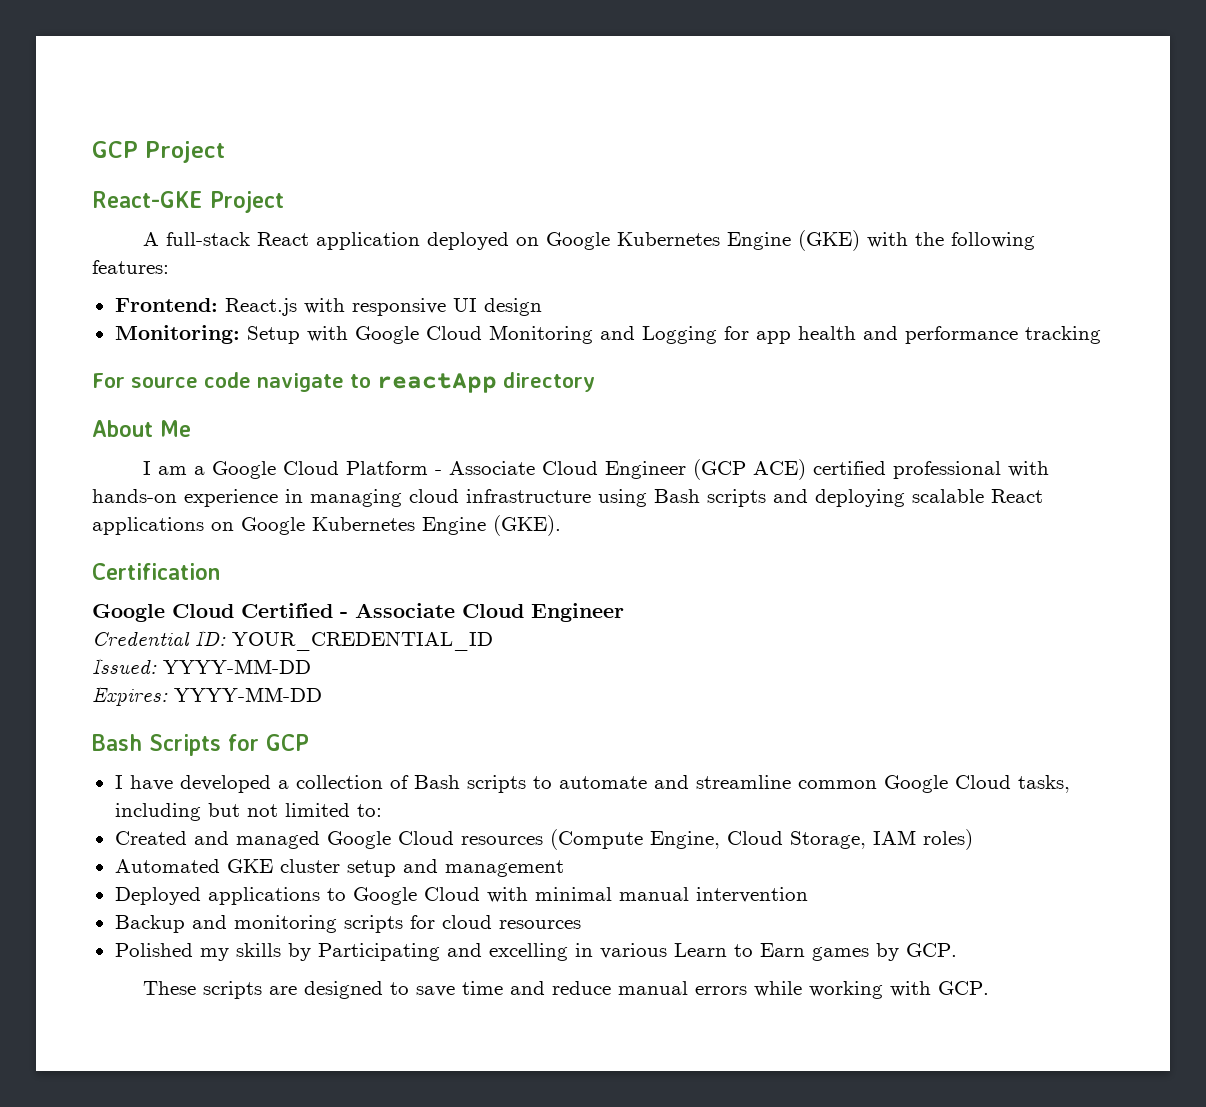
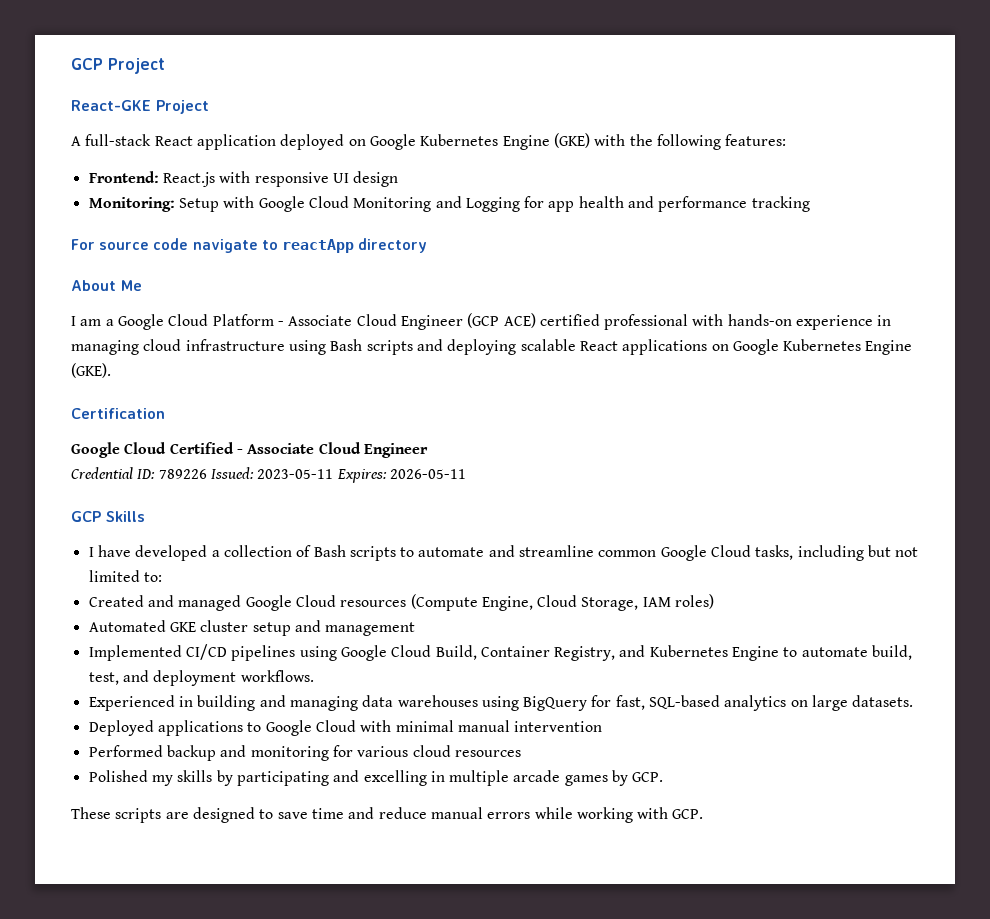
- Credential ID: YOUR_CREDENTIAL_ID
- Issued: YYYY-MM-DD
- Expires: YYYY-MM-DD
- Bash Scripts for GCP
+ Credential ID: 789226 Issued: 2023-05-11 Expires: 2026-05-11
+ GCP Skills
+ Implemented CI/CD pipelines using Google Cloud Build, Container Registry, and Kubernetes Engine to automate build, test, and deployment workflows.
+ Experienced in building and managing data warehouses using BigQuery for fast, SQL-based analytics on large datasets.
- Backup and monitoring scripts for cloud resources
+ Performed backup and monitoring for various cloud resources
- Polished my skills by Participating and excelling in various Learn to Earn games by GCP.
+ Polished my skills by participating and excelling in multiple arcade games by GCP.

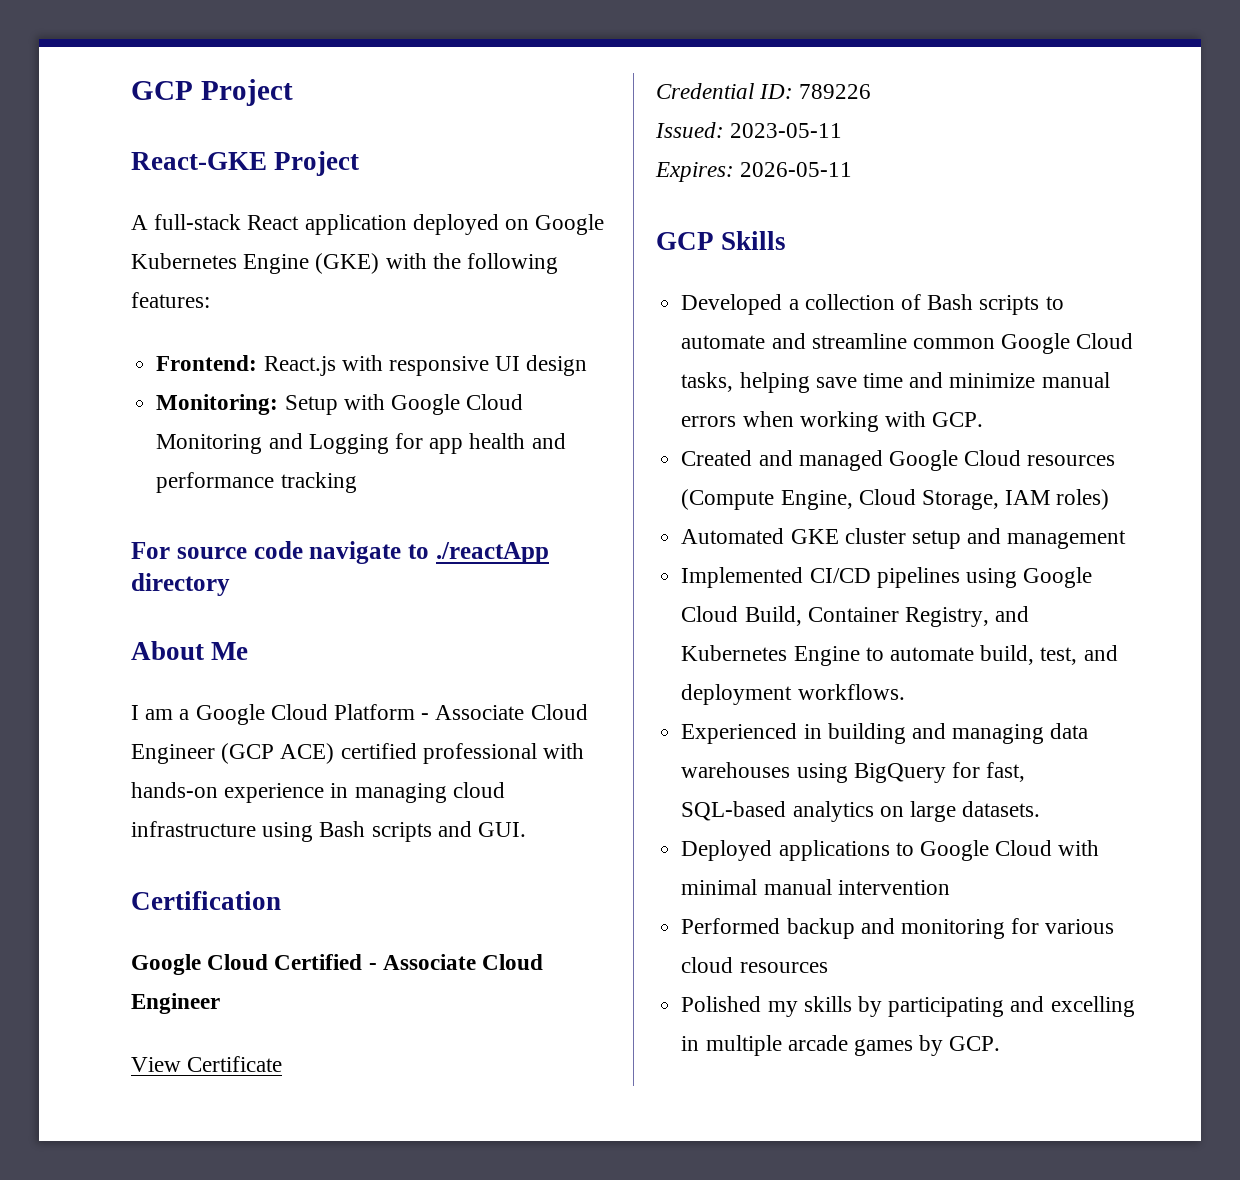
- For source code navigate to reactApp directory
+ For source code navigate to ./reactApp directory
- I am a Google Cloud Platform - Associate Cloud Engineer (GCP ACE) certified professional with hands-on experience in managing cloud infrastructure using Bash scripts and deploying scalable React applications on Google Kubernetes Engine (GKE).
+ I am a Google Cloud Platform - Associate Cloud Engineer (GCP ACE) certified professional with hands-on experience in managing cloud infrastructure using Bash scripts and GUI.
+ View Certificate
- Credential ID: 789226 Issued: 2023-05-11 Expires: 2026-05-11
+ Credential ID: 789226
+ Issued: 2023-05-11
+ Expires: 2026-05-11
- I have developed a collection of Bash scripts to automate and streamline common Google Cloud tasks, including but not limited to:
+ Developed a collection of Bash scripts to automate and streamline common Google Cloud tasks, helping save time and minimize manual errors when working with GCP.
- These scripts are designed to save time and reduce manual errors while working with GCP.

◆ ◆ ◆

## Directions
Scan the listing above. Collect all lines with the word "streamline".

## Exercise response
- I have developed a collection of Bash scripts to automate and streamline common Google Cloud tasks, including but not limited to:
+ Developed a collection of Bash scripts to automate and streamline common Google Cloud tasks, helping save time and minimize manual errors when working with GCP.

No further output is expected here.